DEEPWATER HORIZON’s first half is dedicated to building up to the eventual blow-out with mixed bag character development thrown in for good measure. There’s a sense of foreboding and warning signs that tease what is to come, as if you weren’t already expecting it from the actual news reports and the film’s plot. Putting this disaster in context (especially as far as BP Oil’s role in the proceedings) makes everything seem more harrowing and heartbreaking. The film makes sure to let the viewers, many of whom may have no idea about the intricacies of oil rigs (myself included), get a basic idea of how they function and the moving parts of the job. It also showcases how idiotic bureaucracy puts lives in danger by trying to be cheap.
When the disaster sequences hit, this movie delivers some of the most impressive CGI in years. Shots of the burning oil rig, exploding machinery, and a seemingly endless fiery stream are all believable and terrifying. This is one of the scariest disaster films I’ve seen and it’s made more intense by the characters being essentially stuck on a death trap. A storytelling technique that might have been cheesy in other hands, but works phenomenally well, are shots of the camera entering pipelines to show us what’s occurring within the rig’s malfunctioning machinery. These bits generate suspense towards further chaos and help the viewer understand how/why all of this destruction is occurring. Though the disaster scenes are stellar and made even more realistic with stomach-churning injuries, some messy editing results in moments that seem confusing…though one could argue that crew members likely felt confused during the actual incident.

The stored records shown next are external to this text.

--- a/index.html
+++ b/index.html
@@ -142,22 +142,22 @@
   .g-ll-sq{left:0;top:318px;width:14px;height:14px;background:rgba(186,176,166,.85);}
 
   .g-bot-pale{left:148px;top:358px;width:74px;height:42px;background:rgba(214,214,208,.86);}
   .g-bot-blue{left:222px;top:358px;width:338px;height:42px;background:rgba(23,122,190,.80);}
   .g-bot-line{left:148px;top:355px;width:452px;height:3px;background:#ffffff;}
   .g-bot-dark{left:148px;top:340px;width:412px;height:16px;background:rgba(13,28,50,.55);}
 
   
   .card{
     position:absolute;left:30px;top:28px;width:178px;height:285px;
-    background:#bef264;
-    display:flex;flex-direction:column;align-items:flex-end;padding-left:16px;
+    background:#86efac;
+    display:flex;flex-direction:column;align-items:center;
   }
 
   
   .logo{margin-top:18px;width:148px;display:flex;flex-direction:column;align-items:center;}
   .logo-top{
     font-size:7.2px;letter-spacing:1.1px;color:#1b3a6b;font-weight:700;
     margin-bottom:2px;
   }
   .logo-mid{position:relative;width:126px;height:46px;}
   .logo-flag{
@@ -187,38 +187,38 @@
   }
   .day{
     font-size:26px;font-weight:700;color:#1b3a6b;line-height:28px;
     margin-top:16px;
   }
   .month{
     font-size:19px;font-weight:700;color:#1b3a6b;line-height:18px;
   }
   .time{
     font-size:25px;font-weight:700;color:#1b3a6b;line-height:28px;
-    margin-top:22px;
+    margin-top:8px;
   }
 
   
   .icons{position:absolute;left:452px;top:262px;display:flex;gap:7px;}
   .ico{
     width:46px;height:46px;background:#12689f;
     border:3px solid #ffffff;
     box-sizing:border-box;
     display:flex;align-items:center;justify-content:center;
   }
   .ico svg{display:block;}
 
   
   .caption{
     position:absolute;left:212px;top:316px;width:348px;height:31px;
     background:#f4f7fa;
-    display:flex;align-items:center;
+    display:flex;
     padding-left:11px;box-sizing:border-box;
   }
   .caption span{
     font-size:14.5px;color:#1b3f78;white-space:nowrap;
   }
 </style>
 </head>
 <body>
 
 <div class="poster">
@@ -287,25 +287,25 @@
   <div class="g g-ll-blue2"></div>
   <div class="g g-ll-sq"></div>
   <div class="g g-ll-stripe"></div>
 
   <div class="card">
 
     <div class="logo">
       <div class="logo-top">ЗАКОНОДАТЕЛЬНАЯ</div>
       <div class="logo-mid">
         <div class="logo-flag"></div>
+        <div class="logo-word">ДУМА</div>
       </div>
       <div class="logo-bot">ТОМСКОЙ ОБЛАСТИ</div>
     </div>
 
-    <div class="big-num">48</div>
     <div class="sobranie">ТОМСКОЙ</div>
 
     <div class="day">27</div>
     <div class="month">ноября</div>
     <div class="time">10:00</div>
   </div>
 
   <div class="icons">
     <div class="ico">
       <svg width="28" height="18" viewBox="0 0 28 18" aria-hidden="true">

With 126 people on board the Deepwater Horizon, the script was only able to select a handful to focus on. The performances of the main characters range in quality, though none of them are bad. Mark Wahlberg plays Mike Williams, whose life-saving actions are slightly exaggerated in this movie, as a charismatic action hero and not much else…though this character is based on a real person. Kurt Russell continues his recent string of great performances as likable rig supervisor Mr. Jimmy. Gina Rodriguez, Dylan O’Brien, and Ethan Suplee are solid as other rig workers. Meanwhile, John Malkovich is so convincing as a scummy BP Oil boss that he made me want to punch him in the face for the entire running time. He’s that great in the role! Finally, Kate Hudson delivers the film’s more heartbreaking moments as she tearfully watches his husband’s workplace burn from news cameras and prays for him to survive.

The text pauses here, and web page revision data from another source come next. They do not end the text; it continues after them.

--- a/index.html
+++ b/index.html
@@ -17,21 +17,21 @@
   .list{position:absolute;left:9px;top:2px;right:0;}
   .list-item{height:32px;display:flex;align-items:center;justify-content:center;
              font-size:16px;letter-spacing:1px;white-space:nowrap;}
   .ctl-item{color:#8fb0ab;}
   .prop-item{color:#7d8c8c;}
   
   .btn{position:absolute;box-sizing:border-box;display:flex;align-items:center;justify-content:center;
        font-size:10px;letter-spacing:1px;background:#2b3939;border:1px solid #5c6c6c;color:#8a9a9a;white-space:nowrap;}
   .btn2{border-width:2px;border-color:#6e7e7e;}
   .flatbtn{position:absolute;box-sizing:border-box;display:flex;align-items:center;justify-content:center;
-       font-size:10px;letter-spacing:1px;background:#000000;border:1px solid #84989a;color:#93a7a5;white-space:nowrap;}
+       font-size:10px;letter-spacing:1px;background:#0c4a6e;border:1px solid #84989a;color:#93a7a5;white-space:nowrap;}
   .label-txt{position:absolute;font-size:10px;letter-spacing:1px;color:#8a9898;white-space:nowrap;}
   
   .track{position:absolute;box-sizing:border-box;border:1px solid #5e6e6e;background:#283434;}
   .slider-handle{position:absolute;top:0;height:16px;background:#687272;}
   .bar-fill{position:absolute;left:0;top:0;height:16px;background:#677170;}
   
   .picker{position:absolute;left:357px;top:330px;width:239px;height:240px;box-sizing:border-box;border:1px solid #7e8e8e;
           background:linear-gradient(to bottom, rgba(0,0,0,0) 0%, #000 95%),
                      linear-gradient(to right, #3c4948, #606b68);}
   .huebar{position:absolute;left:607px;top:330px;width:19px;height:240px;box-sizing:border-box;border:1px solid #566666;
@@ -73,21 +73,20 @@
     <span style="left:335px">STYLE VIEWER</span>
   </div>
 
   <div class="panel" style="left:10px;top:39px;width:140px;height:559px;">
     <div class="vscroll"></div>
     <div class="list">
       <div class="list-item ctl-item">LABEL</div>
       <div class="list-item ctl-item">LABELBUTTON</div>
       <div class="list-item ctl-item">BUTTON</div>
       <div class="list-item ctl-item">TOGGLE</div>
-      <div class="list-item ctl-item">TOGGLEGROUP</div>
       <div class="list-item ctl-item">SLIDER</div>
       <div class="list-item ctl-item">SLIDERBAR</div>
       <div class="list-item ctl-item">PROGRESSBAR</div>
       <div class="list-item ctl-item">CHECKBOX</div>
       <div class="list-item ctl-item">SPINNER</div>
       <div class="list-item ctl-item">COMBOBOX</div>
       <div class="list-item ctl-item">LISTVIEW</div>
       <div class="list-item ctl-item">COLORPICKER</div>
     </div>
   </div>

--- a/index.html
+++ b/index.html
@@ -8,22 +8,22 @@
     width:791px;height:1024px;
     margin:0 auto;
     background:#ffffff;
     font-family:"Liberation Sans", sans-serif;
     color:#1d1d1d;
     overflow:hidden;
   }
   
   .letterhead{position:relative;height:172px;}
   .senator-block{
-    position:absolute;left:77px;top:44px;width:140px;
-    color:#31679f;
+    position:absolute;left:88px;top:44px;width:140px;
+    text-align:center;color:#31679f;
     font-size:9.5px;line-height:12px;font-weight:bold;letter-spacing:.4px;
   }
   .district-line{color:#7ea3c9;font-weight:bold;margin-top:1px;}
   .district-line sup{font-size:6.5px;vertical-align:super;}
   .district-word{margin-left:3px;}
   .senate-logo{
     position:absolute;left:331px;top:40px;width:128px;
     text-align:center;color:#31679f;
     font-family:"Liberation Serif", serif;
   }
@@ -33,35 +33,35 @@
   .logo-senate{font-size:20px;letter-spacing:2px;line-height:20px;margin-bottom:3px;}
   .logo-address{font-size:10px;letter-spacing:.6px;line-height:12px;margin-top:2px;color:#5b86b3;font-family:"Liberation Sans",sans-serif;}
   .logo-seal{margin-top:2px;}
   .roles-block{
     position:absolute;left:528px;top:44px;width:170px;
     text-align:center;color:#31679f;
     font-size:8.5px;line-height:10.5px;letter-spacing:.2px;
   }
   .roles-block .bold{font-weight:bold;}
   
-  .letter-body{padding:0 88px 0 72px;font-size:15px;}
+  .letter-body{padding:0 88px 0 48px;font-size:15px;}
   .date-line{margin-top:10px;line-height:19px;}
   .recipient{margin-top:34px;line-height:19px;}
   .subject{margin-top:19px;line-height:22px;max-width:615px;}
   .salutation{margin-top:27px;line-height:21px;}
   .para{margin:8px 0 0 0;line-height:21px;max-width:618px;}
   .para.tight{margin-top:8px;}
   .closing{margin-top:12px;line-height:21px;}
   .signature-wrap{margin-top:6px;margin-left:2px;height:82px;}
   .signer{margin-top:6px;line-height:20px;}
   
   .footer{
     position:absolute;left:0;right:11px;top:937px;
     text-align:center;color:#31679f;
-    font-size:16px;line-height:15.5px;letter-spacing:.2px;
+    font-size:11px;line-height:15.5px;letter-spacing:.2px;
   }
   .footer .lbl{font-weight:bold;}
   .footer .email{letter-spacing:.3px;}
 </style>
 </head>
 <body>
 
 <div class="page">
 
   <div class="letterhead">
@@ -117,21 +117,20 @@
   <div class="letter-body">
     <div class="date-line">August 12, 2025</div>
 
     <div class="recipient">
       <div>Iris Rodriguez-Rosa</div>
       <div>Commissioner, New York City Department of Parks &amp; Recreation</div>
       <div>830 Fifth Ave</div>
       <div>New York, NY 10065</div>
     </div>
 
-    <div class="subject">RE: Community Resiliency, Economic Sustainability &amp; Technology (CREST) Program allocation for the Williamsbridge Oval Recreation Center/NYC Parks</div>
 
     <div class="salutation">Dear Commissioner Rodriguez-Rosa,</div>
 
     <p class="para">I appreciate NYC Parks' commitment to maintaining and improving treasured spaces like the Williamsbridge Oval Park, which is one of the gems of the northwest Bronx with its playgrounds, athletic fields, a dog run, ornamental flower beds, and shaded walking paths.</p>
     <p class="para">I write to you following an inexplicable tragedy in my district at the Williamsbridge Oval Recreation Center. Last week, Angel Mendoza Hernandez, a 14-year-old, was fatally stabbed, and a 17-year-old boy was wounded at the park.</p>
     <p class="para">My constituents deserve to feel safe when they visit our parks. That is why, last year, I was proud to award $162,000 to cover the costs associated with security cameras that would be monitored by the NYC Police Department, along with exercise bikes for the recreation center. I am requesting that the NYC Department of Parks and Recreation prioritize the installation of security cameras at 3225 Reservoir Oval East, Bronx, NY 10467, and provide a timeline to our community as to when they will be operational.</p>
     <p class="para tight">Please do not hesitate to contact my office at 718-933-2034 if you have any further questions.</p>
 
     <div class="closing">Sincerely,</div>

Though DEEPWATER HORIZON doesn’t exactly have great character development and suffers from messy editing during a few scenes, this disaster flick is absolutely respectful towards the real-life tragedy victims and survivors. I got so wrapped up in the sheer intensity and action of the blow-out that I wasn’t emotionally prepared for the film’s powerful epilogue that had me on the brink of tears. Small details (like a father freaking out when he can’t find his son or a tearful breakdown) showcase a sad aftermath to a story that’s already upsetting beyond belief. DEEPWATER HORIZON will keep you on the edge of your seat during the disaster, will make you furious at BP Oil’s incompetence (something this movie didn’t embellish), and will leave you an emotional wreck. This is one of the best disaster films in years!